Aaron's Law would revamp computer fraud penalties
Two U.S. lawmakers have introduced a bill that would prevent the Department of Justice from prosecuting people for violating terms of service for Web-based products, website notices or employment agreements under the Computer Fraud and Abuse Act (CFAA).
On Thursday, Representative Zoe Lofgren, a California Democrat, and Senator Ron Wyden, an Oregon Democrat, introduced Aaron’s Law, a bill aimed at removing some types of prosecutions under the CFAA.
The bill is named after Internet activist Aaron Swartz, who committed suicide in January while facing federal prosecution for allegedly hacking into a Massachusetts Institute of Technology network and downloading millions of scholarly articles from the JSTOR subscription service.
The bill would remove the charge of “exceeds authorized access” from the CFAA, instead creating a definition for “access without authorization.” Access without authorization would include bypassing technology and physical measures through deception or through gaining access to an authorized person’s credentials.

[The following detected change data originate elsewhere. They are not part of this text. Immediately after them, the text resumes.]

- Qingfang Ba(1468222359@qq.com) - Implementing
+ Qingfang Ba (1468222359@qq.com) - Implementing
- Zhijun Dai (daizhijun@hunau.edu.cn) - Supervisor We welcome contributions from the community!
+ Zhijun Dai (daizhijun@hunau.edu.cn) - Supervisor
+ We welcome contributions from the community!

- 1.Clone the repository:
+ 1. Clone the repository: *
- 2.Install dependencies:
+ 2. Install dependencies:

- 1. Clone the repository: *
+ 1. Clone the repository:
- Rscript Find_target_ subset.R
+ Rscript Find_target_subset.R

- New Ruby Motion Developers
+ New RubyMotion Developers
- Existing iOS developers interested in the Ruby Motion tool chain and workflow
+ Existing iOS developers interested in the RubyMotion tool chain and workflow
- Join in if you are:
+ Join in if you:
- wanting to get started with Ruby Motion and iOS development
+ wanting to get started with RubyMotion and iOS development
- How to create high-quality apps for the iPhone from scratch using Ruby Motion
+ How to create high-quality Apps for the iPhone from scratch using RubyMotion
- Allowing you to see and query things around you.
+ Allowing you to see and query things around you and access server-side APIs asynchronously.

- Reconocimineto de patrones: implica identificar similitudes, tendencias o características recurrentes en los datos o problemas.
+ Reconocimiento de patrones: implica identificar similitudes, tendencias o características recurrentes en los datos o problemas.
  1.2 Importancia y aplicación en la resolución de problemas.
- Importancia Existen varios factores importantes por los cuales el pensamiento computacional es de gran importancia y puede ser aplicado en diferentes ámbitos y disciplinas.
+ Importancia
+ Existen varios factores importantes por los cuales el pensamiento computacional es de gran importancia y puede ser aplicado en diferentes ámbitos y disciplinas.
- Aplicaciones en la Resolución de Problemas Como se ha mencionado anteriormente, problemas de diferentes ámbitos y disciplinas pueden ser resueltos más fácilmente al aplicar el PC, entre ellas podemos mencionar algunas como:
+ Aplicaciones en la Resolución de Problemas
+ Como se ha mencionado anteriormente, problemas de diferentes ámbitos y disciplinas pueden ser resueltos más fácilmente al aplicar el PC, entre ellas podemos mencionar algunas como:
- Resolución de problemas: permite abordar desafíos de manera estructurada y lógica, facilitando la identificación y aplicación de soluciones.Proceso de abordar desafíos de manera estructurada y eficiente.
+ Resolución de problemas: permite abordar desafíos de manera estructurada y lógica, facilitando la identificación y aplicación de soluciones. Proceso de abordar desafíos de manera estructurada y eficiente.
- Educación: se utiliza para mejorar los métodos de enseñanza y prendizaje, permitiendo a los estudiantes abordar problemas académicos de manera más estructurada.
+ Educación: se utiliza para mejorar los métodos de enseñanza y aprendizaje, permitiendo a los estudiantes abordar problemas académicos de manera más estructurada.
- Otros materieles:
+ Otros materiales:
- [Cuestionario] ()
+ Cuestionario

“Aaron’s Law is not just about Aaron Swartz, but rather about refocusing the law away from common computer and Internet activity and toward damaging hacks,” Lofgren and Wyden wrote in a joint statement. “It establishes a clear line that’s needed for the law to distinguish the difference between common online activities and harmful attacks.”
The bill would also narrow the penalty enhancement provisions in the CFAA, making it tougher for prosectors to seek enhanced penalties for crimes involving little financial gain.
Lofgren released a draft bill to amend the CFAA back in January, days after Swartz killed himself. The sponsors of the bill posted drafts on Reddit.
Digital rights groups have called on lawmakers to soften the CFAA after prosecutors in Massachusetts threatened Swartz with a lengthy jail sentence.
“In drafting Aaron’s Law ... we did not opt for a quick fix of the CFAA that could bring with it unintended consequences,” Wyden and Lofgren wrote. “Instead, we undertook a deliberative process for crafting this legislation. We reviewed extensive input from a broad swath of technical experts, businesses, advocacy groups, current and former government officials, and the public.”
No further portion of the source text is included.